- _Problem to solve_: Only the records, exactly as written, belong in the answer; pictures do not.

——————————

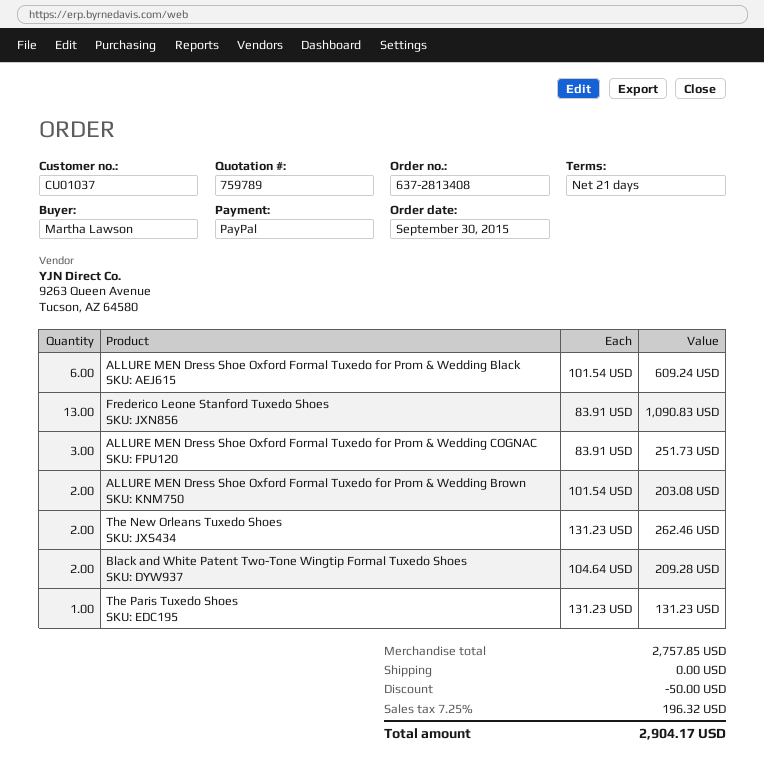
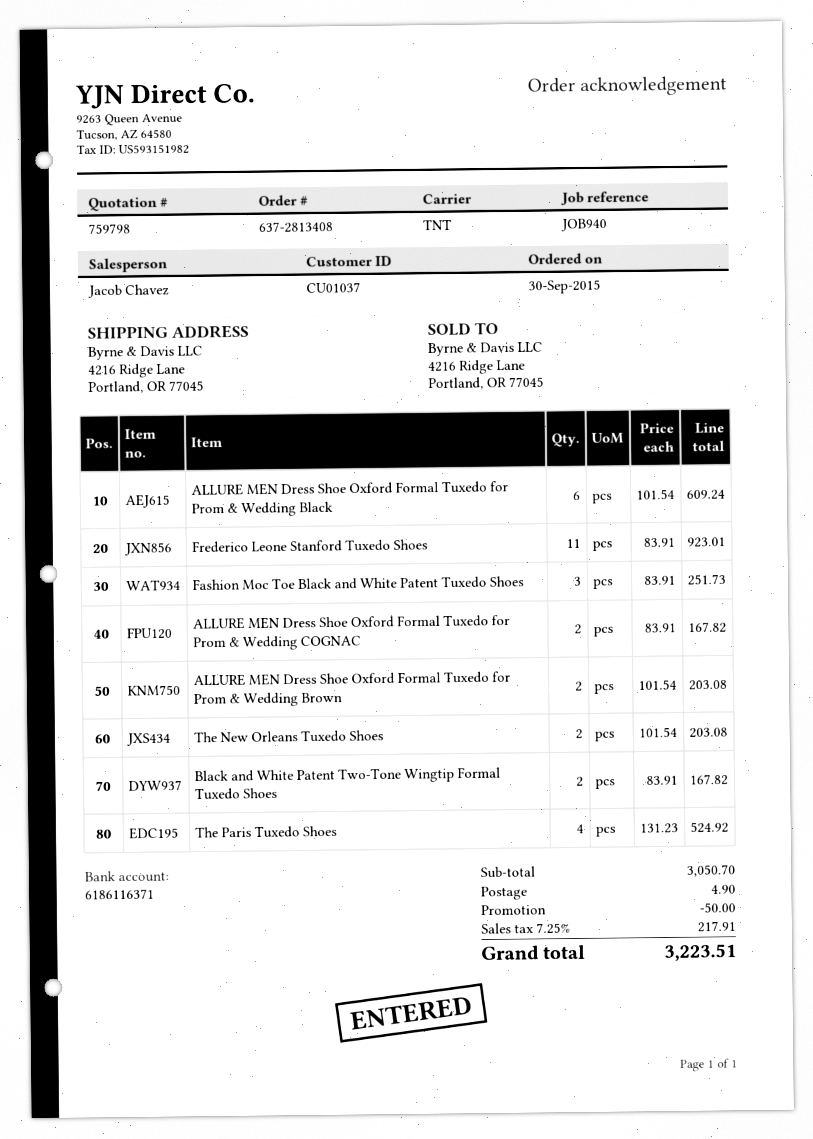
quote number: 759789 -> 759798
Frederico Leone Stanford Tuxedo Shoes: 13 x 83.91 = 1090.83 -> 11 x 83.91 = 923.01
ALLURE MEN Dress Shoe Oxford Formal Tuxedo for Prom & Wedding COGNAC: 3 x 83.91 = 251.73 -> 2 x 83.91 = 167.82
The New Orleans Tuxedo Shoes: 2 x 131.23 = 262.46 -> 2 x 101.54 = 203.08
Black and White Patent Two-Tone Wingtip Formal Tuxedo Shoes: 2 x 104.64 = 209.28 -> 2 x 83.91 = 167.82
The Paris Tuxedo Shoes: 1 x 131.23 = 131.23 -> 4 x 131.23 = 524.92
Fashion Moc Toe Black and White Patent Tuxedo Shoes: none -> 3 x 83.91 = 251.73
subtotal: 2757.85 -> 3050.70
shipping: 0.00 -> 4.90
tax: 7.25% = 196.32 -> 7.25% = 217.91
total: 2904.17 -> 3223.51

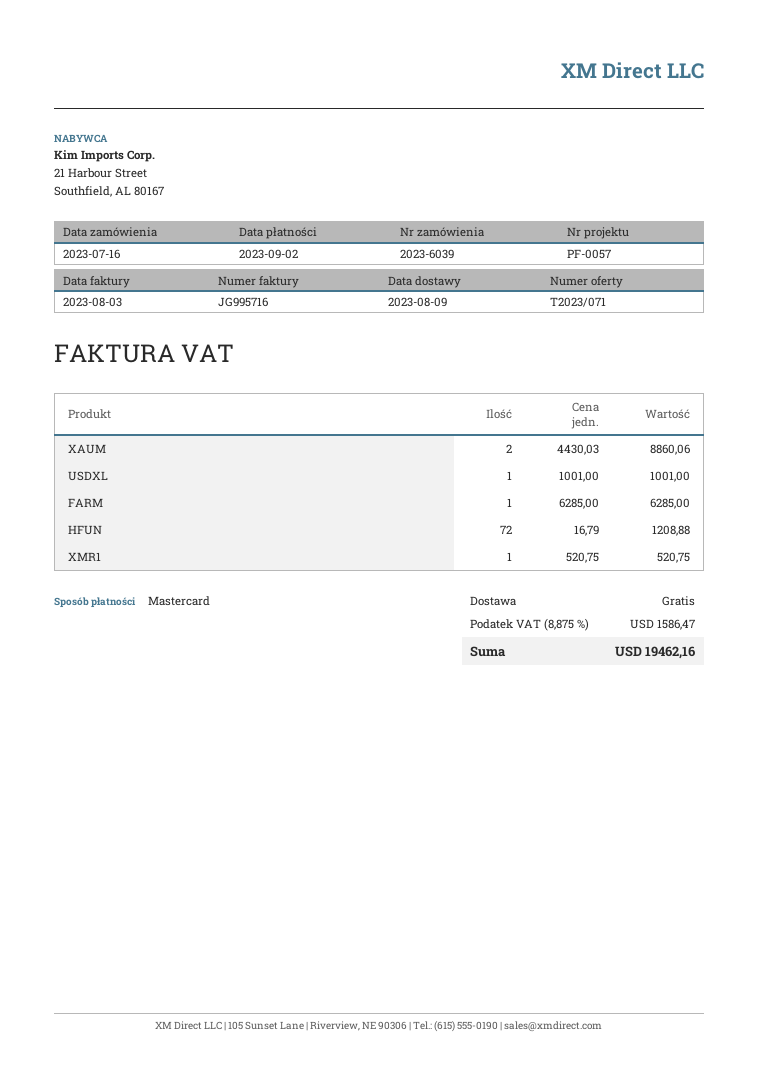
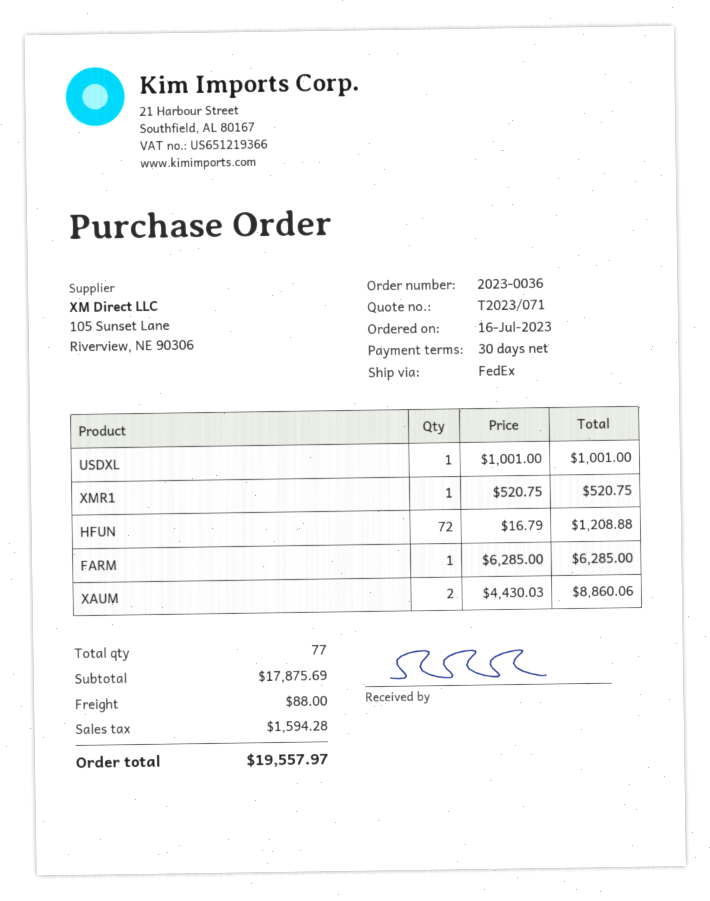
order number: 2023-6039 -> 2023-0036
shipping: 0.00 -> 88.00
tax: 1586.47 -> 1594.28
total: 19462.16 -> 19557.97

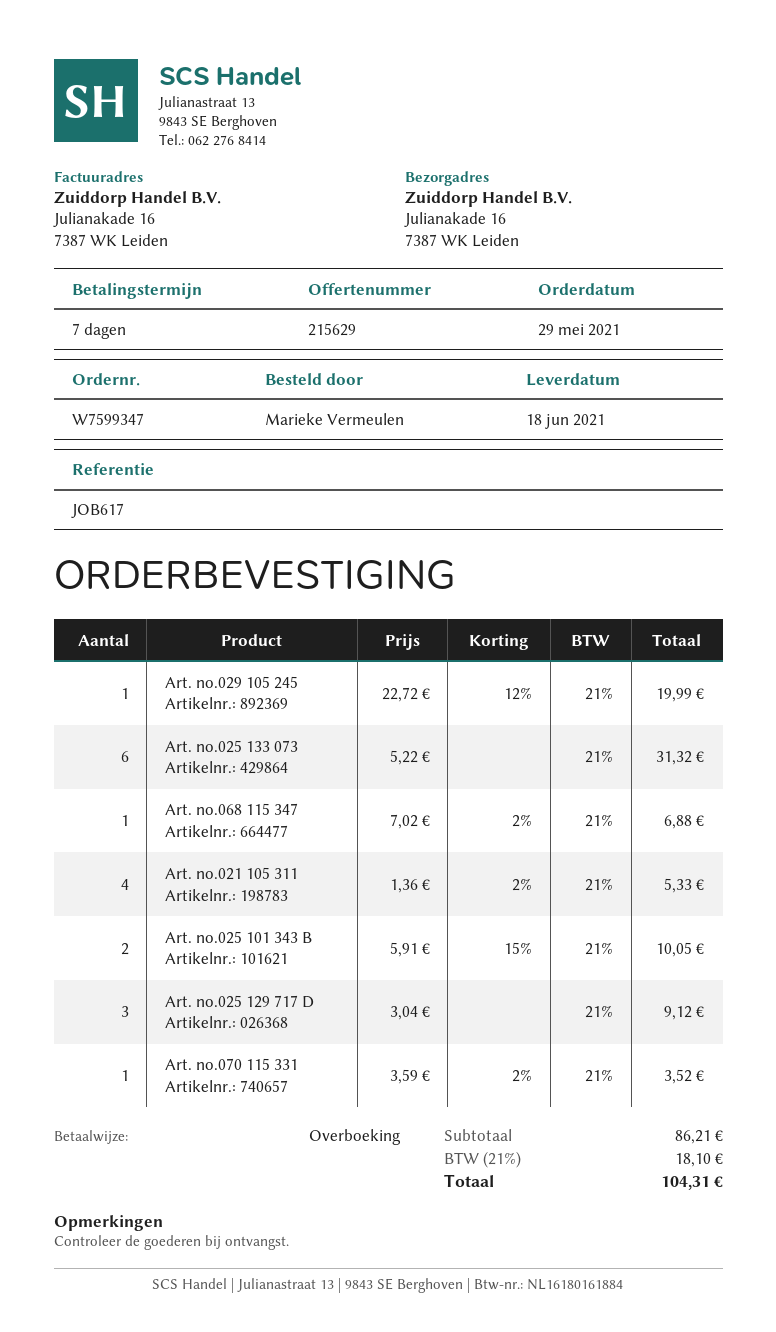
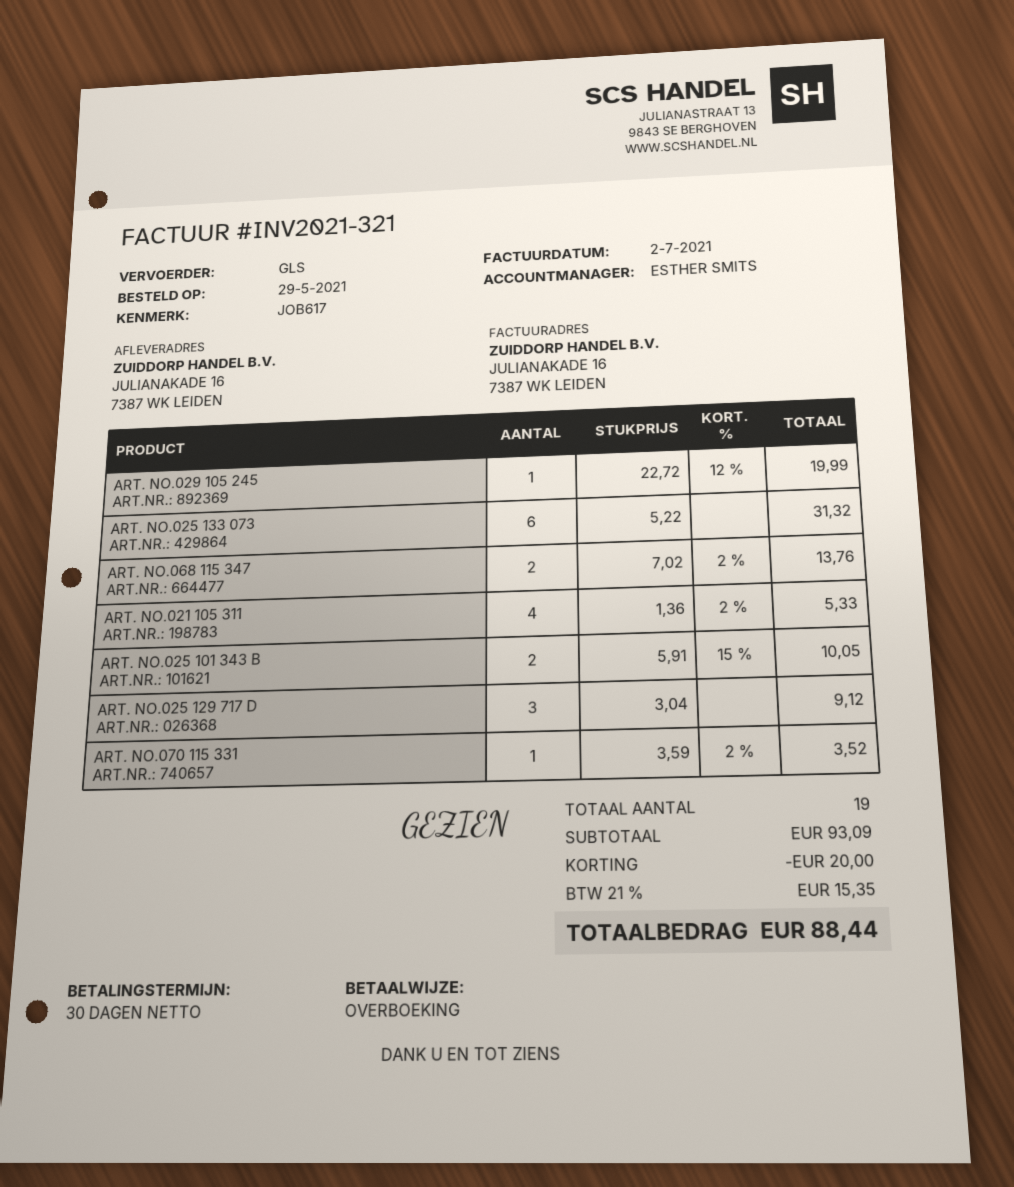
payment terms: 7 days -> 30 days
Art. no.068 115 347: 1 x 7.02 - 2% = 6.88 -> 2 x 7.02 - 2% = 13.76
subtotal: 86.21 -> 93.09
discount: none -> 20.00
tax: 21% = 18.10 -> 21% = 15.35
total: 104.31 -> 88.44

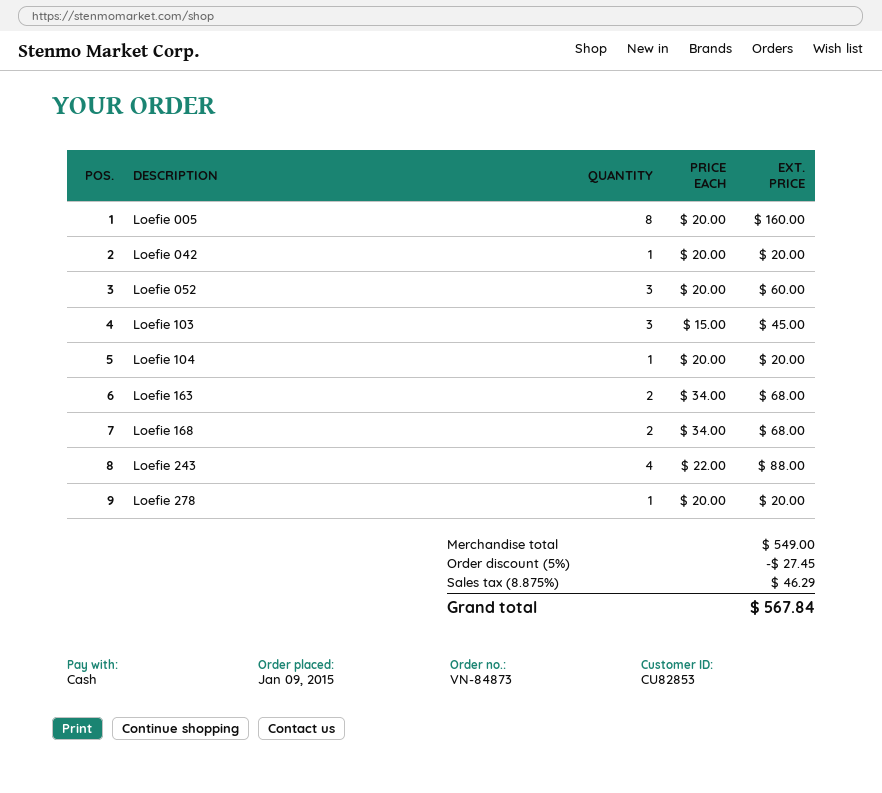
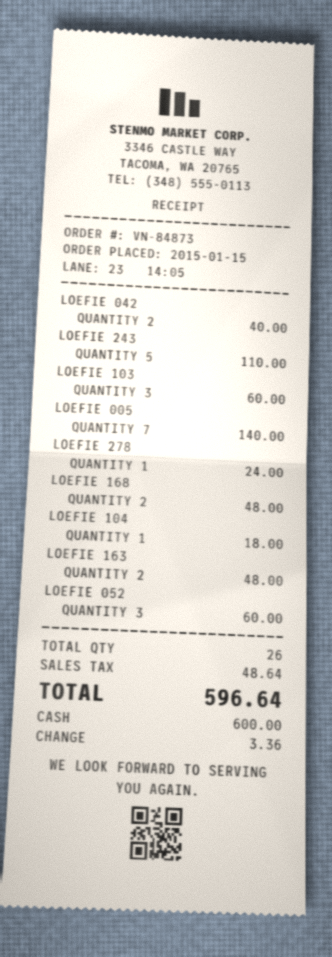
order date: 2015-01-09 -> 2015-01-15
Loefie 005: 8 for 160.00 -> 7 for 140.00
Loefie 042: 1 for 20.00 -> 2 for 40.00
Loefie 103: 3 for 45.00 -> 3 for 60.00
Loefie 104: 1 for 20.00 -> 1 for 18.00
Loefie 163: 2 for 68.00 -> 2 for 48.00
Loefie 168: 2 for 68.00 -> 2 for 48.00
Loefie 243: 4 for 88.00 -> 5 for 110.00
Loefie 278: 1 for 20.00 -> 1 for 24.00
discount: 5% = 27.45 -> none
tax: 46.29 -> 48.64
total: 567.84 -> 596.64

——————————

- _Written solution_:
quote number: 759789 -> 759798
Frederico Leone Stanford Tuxedo Shoes: 13 x 83.91 = 1090.83 -> 11 x 83.91 = 923.01
ALLURE MEN Dress Shoe Oxford Formal Tuxedo for Prom & Wedding COGNAC: 3 x 83.91 = 251.73 -> 2 x 83.91 = 167.82
The New Orleans Tuxedo Shoes: 2 x 131.23 = 262.46 -> 2 x 101.54 = 203.08
Black and White Patent Two-Tone Wingtip Formal Tuxedo Shoes: 2 x 104.64 = 209.28 -> 2 x 83.91 = 167.82
The Paris Tuxedo Shoes: 1 x 131.23 = 131.23 -> 4 x 131.23 = 524.92
Fashion Moc Toe Black and White Patent Tuxedo Shoes: none -> 3 x 83.91 = 251.73
subtotal: 2757.85 -> 3050.70
shipping: 0.00 -> 4.90
tax: 7.25% = 196.32 -> 7.25% = 217.91
total: 2904.17 -> 3223.51

order number: 2023-6039 -> 2023-0036
shipping: 0.00 -> 88.00
tax: 1586.47 -> 1594.28
total: 19462.16 -> 19557.97

payment terms: 7 days -> 30 days
Art. no.068 115 347: 1 x 7.02 - 2% = 6.88 -> 2 x 7.02 - 2% = 13.76
subtotal: 86.21 -> 93.09
discount: none -> 20.00
tax: 21% = 18.10 -> 21% = 15.35
total: 104.31 -> 88.44

order date: 2015-01-09 -> 2015-01-15
Loefie 005: 8 for 160.00 -> 7 for 140.00
Loefie 042: 1 for 20.00 -> 2 for 40.00
Loefie 103: 3 for 45.00 -> 3 for 60.00
Loefie 104: 1 for 20.00 -> 1 for 18.00
Loefie 163: 2 for 68.00 -> 2 for 48.00
Loefie 168: 2 for 68.00 -> 2 for 48.00
Loefie 243: 4 for 88.00 -> 5 for 110.00
Loefie 278: 1 for 20.00 -> 1 for 24.00
discount: 5% = 27.45 -> none
tax: 46.29 -> 48.64
total: 567.84 -> 596.64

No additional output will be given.